Tutela dei diritti fondamentali e ruolo “a fisarmonica” dei giudici, dal punto di vista della giurisprudenza costituzionale Stampa la pagina

Autore: Antonio Ruggeri

Lo scritto fa oggetto di esame le tecniche decisorie utilizzate dalla Corte costituzionale al fine di fare ora espandere ed ora contrarre il ruolo dei giudici comuni, con specifica attenzione alle esperienze maturate al piano dei rapporti tra diritto interno e diritto internazionale per un verso, diritto dell’Unione europea per un altro. Si fa notare che, pur laddove il ruolo stesso appaia, a prima vista, valorizzato, molte volte l’obiettivo nascosto è quello pur sempre di rimarcare la centralità di ruolo dello stesso giudice costituzionale, della quale specie nella più recente giurisprudenza si hanno numerose conferme.

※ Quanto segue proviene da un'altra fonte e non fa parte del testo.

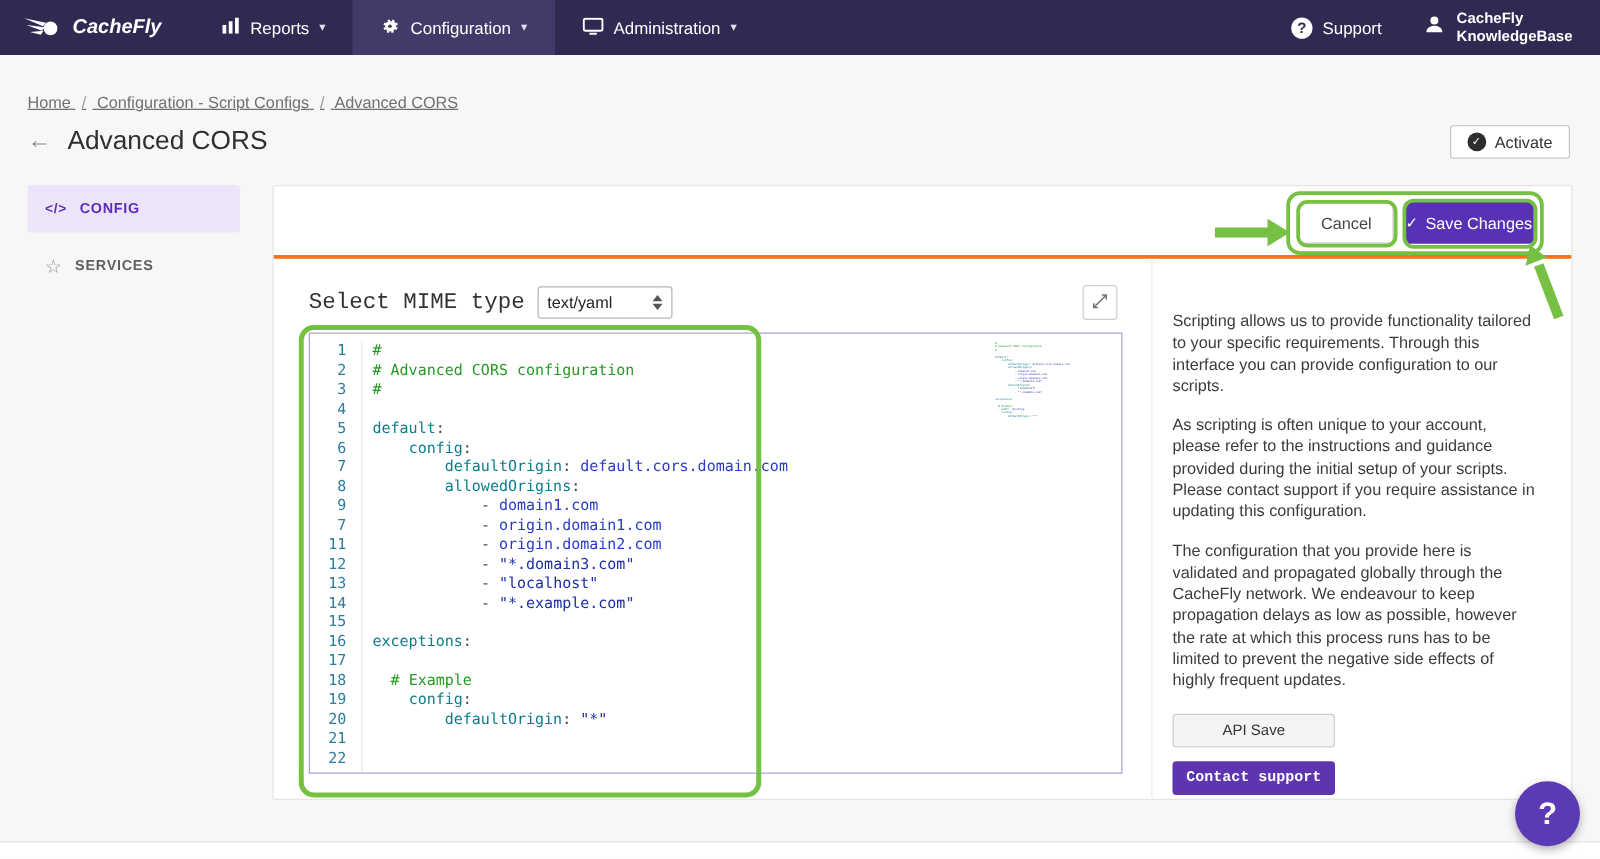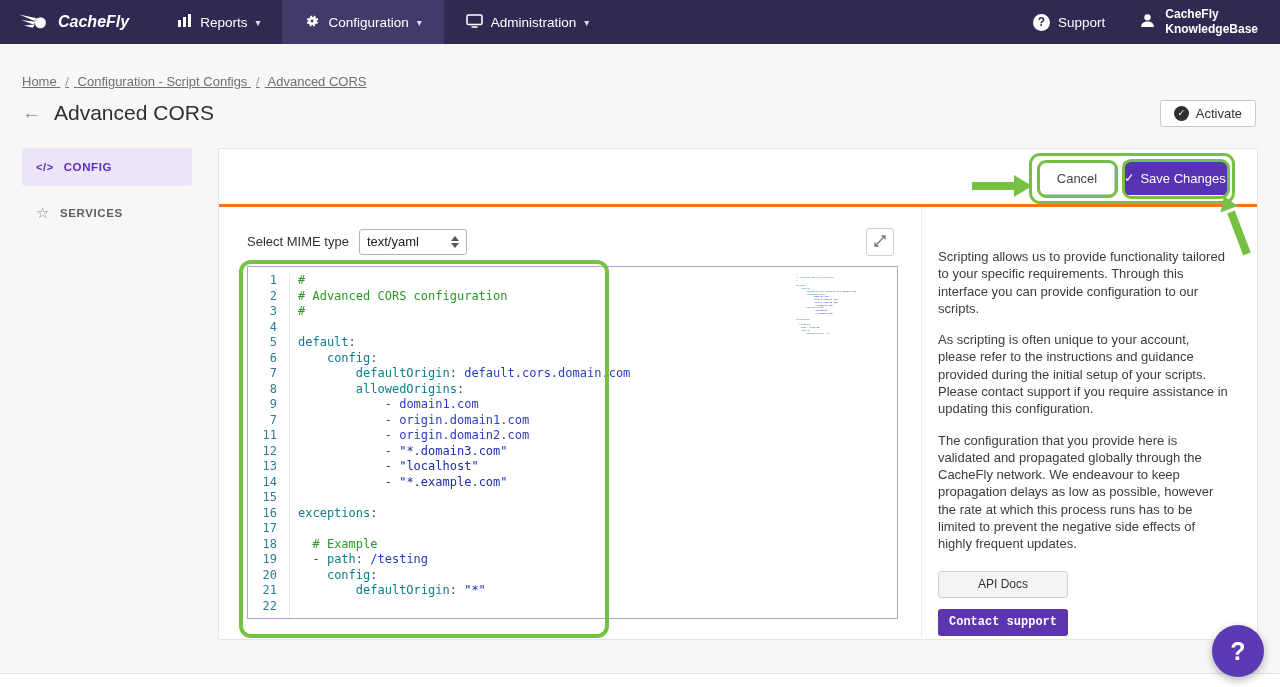--- a/index.html
+++ b/index.html
@@ -36,21 +36,21 @@
 
   
   .card { position:absolute; left:218px; top:148px; width:1040px; height:492px; background:#fff; border:1px solid #e5e5e5; border-radius:2px; }
   .card-header { position:relative; height:58px; border-bottom:3px solid #f97316; }
   .cancel-btn { position:absolute; right:142px; top:12px; width:76px; height:34px; background:#fff; border:1px solid #c9c9c9; border-radius:4px; font-size:13px; color:#444; cursor:pointer; font-family:inherit; }
   .save-btn { position:absolute; right:30px; top:12px; width:104px; height:34px; background:#5732b5; border:none; border-radius:4px; font-size:13px; color:#fff; cursor:pointer; font-family:inherit; display:flex; align-items:center; justify-content:center; gap:6px; }
   .save-check { font-size:12px; }
 
   
   .mime-row { position:absolute; left:28px; top:79px; height:27px; display:flex; align-items:center; gap:10px; }
-  .mime-label { font-size:13px; color:#333; }
+  .mime-label { font-size:18px; color:#333;font-family:Liberation Mono, monospace; }
   .mime-select { width:108px; height:26px; border:1px solid #b6b6b6; border-radius:3px; background:#fff; display:flex; align-items:center; padding:0 7px; font-size:13px; color:#222; cursor:pointer; }
   .sel-arrows { margin-left:auto; display:flex; flex-direction:column; gap:2px; }
   .tri-up { width:0; height:0; border-left:4px solid transparent; border-right:4px solid transparent; border-bottom:5px solid #555; }
   .tri-down { width:0; height:0; border-left:4px solid transparent; border-right:4px solid transparent; border-top:5px solid #555; }
   .expand-btn { position:absolute; left:647px; top:79px; width:28px; height:28px; background:#fff; border:1px solid #cfcfcf; border-radius:3px; display:flex; align-items:center; justify-content:center; cursor:pointer; }
 
   
   .editor { position:absolute; left:28px; top:117px; width:651px; height:353px; border:1px solid #aba4d6; background:#fff; display:flex; overflow:hidden; padding-top:6px; }
   .gutter { width:42px; padding-right:12px; text-align:right; border-right:1px solid #e8e8e8; }
   .ln { height:15.5px; line-height:15.5px; font-family:"DejaVu Sans Mono", monospace; font-size:12px; color:#2c7d9c; }
@@ -247,21 +247,20 @@
         <div class="cl"><span class="tk-pln">            </span><span class="tk-pun">- </span><span class="tk-val">domain1.com</span></div>
         <div class="cl"><span class="tk-pln">            </span><span class="tk-pun">- </span><span class="tk-val">origin.domain1.com</span></div>
         <div class="cl"><span class="tk-pln">            </span><span class="tk-pun">- </span><span class="tk-val">origin.domain2.com</span></div>
         <div class="cl"><span class="tk-pln">            </span><span class="tk-pun">- </span><span class="tk-str">"*.domain3.com"</span></div>
         <div class="cl"><span class="tk-pln">            </span><span class="tk-pun">- </span><span class="tk-str">"localhost"</span></div>
         <div class="cl"><span class="tk-pln">            </span><span class="tk-pun">- </span><span class="tk-str">"*.example.com"</span></div>
         <div class="cl">&nbsp;</div>
         <div class="cl"><span class="tk-key">exceptions</span><span class="tk-pun">:</span></div>
         <div class="cl">&nbsp;</div>
         <div class="cl"><span class="tk-pln">  </span><span class="tk-com"># Example</span></div>
-        <div class="cl"><span class="tk-pln">  </span><span class="tk-pun">- </span><span class="tk-key">path</span><span class="tk-pun">: </span><span class="tk-val">/testing</span></div>
         <div class="cl"><span class="tk-pln">    </span><span class="tk-key">config</span><span class="tk-pun">:</span></div>
         <div class="cl"><span class="tk-pln">        </span><span class="tk-key">defaultOrigin</span><span class="tk-pun">: </span><span class="tk-str">"*"</span></div>
       </div>
     <div class="minimap">
       <div class="minimap-inner">
           <div class="cl"><span class="tk-com">#</span></div>
           <div class="cl"><span class="tk-com"># Advanced CORS configuration</span></div>
           <div class="cl"><span class="tk-com">#</span></div>
           <div class="cl">&nbsp;</div>
           <div class="cl"><span class="tk-key">default</span><span class="tk-pun">:</span></div>
@@ -283,21 +282,21 @@
           <div class="cl"><span class="tk-pln">    </span><span class="tk-key">config</span><span class="tk-pun">:</span></div>
           <div class="cl"><span class="tk-pln">        </span><span class="tk-key">defaultOrigin</span><span class="tk-pun">: </span><span class="tk-str">"*"</span></div>
         </div>
     </div>
   </div>
 
   <div class="info-panel">
     <p>Scripting allows us to provide functionality tailored to your specific requirements. Through this interface you can provide configuration to our scripts.</p>
     <p>As scripting is often unique to your account, please refer to the instructions and guidance provided during the initial setup of your scripts. Please contact support if you require assistance in updating this configuration.</p>
     <p>The configuration that you provide here is validated and propagated globally through the CacheFly network. We endeavour to keep propagation delays as low as possible, however the rate at which this process runs has to be limited to prevent the negative side effects of highly frequent updates.</p>
-    <button class="api-docs-btn">API Docs</button>
+    <button class="api-docs-btn">API Save</button>
     <button class="contact-btn">Contact support</button>
   </div>
 
 </div>
 
 <div class="footer"></div>
 <div class="help-btn">?</div>
 
 <div class="ring ring-outer-buttons"></div>
 <div class="ring ring-cancel"></div>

The paper analyses the judicial techniques used by the Constitutional Court in order to expand, on the one hand, and to reduce, on the other hand, the role of common judges, with a specific focus related to the experience in the field of the relationship between national law and, on the one hand, international law and, on the other hand, European law. It is also outlined that, even if the role of common judge could seem valorized, many times the hidden task is to outline the central role of the same constitutional judge. The recent case law of the Constitutional Court confirms this assumption.